Soon the hogs become comfortable entering the trap to feed and make it a habit. “And then once we get them on that pattern, we set the trap,” Green said.
“And then the whole group of pigs will usually go in. They’ll hit the trip wire and the whole suspended trap will drop all at once and get the entire group of pigs. We’ve caught as many as 14 at a time.” It’s not uncommon to catch a truck bed full or more at once, he said.
Pioneer Forest also grew last year. In March the forest acquired 280 acres on the upper Current River in Dent County, adding to a now 4,060-acre tract just upstream of the popular landing at Cedar Grove. The large tract includes 560 acres of Conservation Department land. The acquisition helps control trespass and prevents construction of a single-family dwelling allowed by an existing easement, the report states.
With the addition, Pioneer land on the west side of the Current River serves as a three-mile long forested gateway along Highway B and further protects the Ozark National Scenic Riverways, it says. The forest also acquired two tracts of land from a neighbor on Wildcat Mountain in Shannon County and several small tracts in Reynolds County.
Also mentioned in the 2019 report is a state champion butternut tree Green first discovered while marking timber in the summer of 2018. Due to its size, he checked the list of state champion trees kept by MDC and determined it could be a contender.
Pioneer foresters Dustin Collier and Levi Bachmann measured the tree—with a height of 78 feet and a breast height circumference of 78 inches—and MDC verified the measurements. It’s now listed as a co-champion with a butternut on MDC land.
“We probably have more state champion trees,” Green said. “We just haven’t found them yet.” He called it an unusually large butternut. “They get a blight (called butternut canker) and they usually don’t get to the size of this one, not anywhere close,” he said. “To find one in that condition that’s living and fairly healthy is a pretty outstanding find.”
Conservationist Leo A. Drey began acquisition of the lands that are now Pioneer Forest in March 1951. When National Distillers, a private company with lands located in the Ozarks, decided to liquidate its holdings in 1954, it sold approximately 90,000 acres of land to Drey, who continued to purchase other forestland in the Ozarks for Pioneer Forest.

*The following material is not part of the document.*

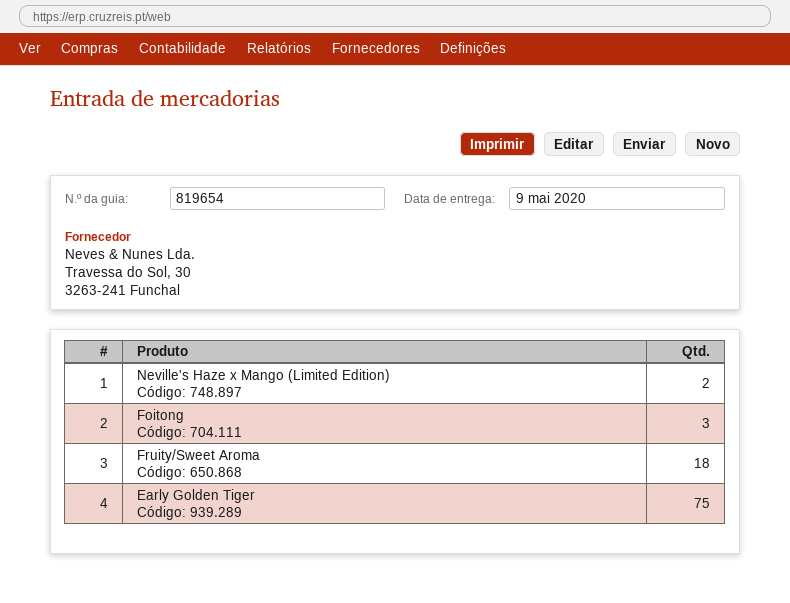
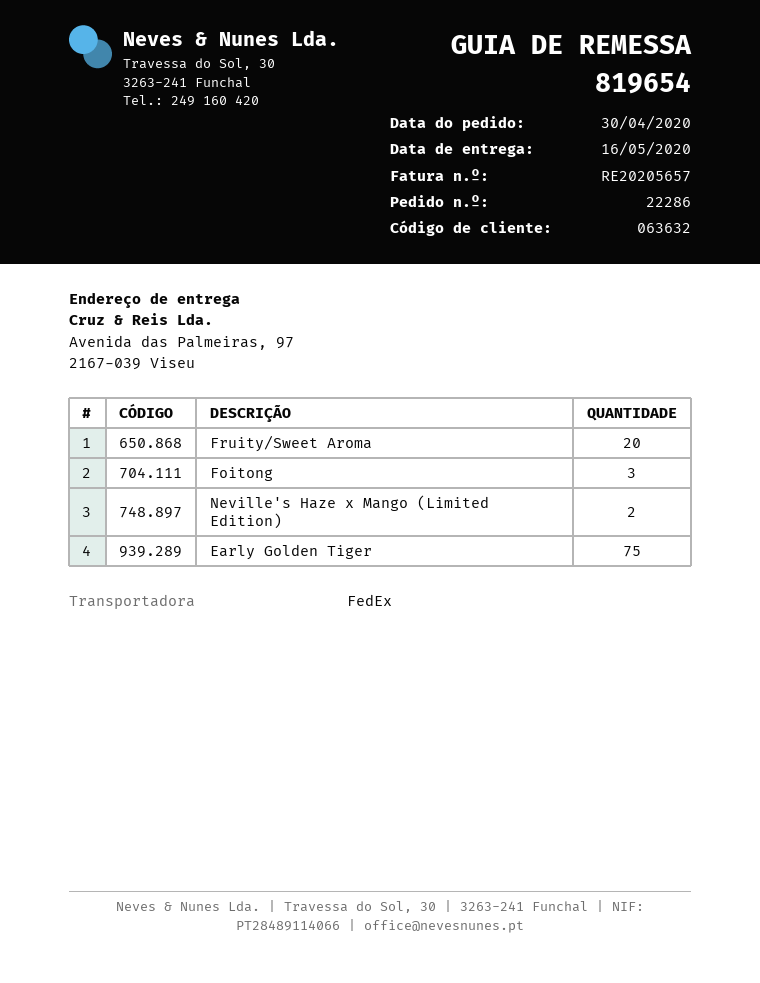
delivery date: 2020-05-09 -> 2020-05-16
Fruity/Sweet Aroma: 18 -> 20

For more than half a century, Pioneer Forest has restored more than 153,000 acres of Ozark woodlands across six Missouri counties through conservative, natural forest management.
In July of 2004, Leo and his wife, Kay, donated Pioneer Forest to the L-A-D Foundation, the non-profit he founded in 1962, to ensure that the forest will be managed through environmentally sound and sustainable practices.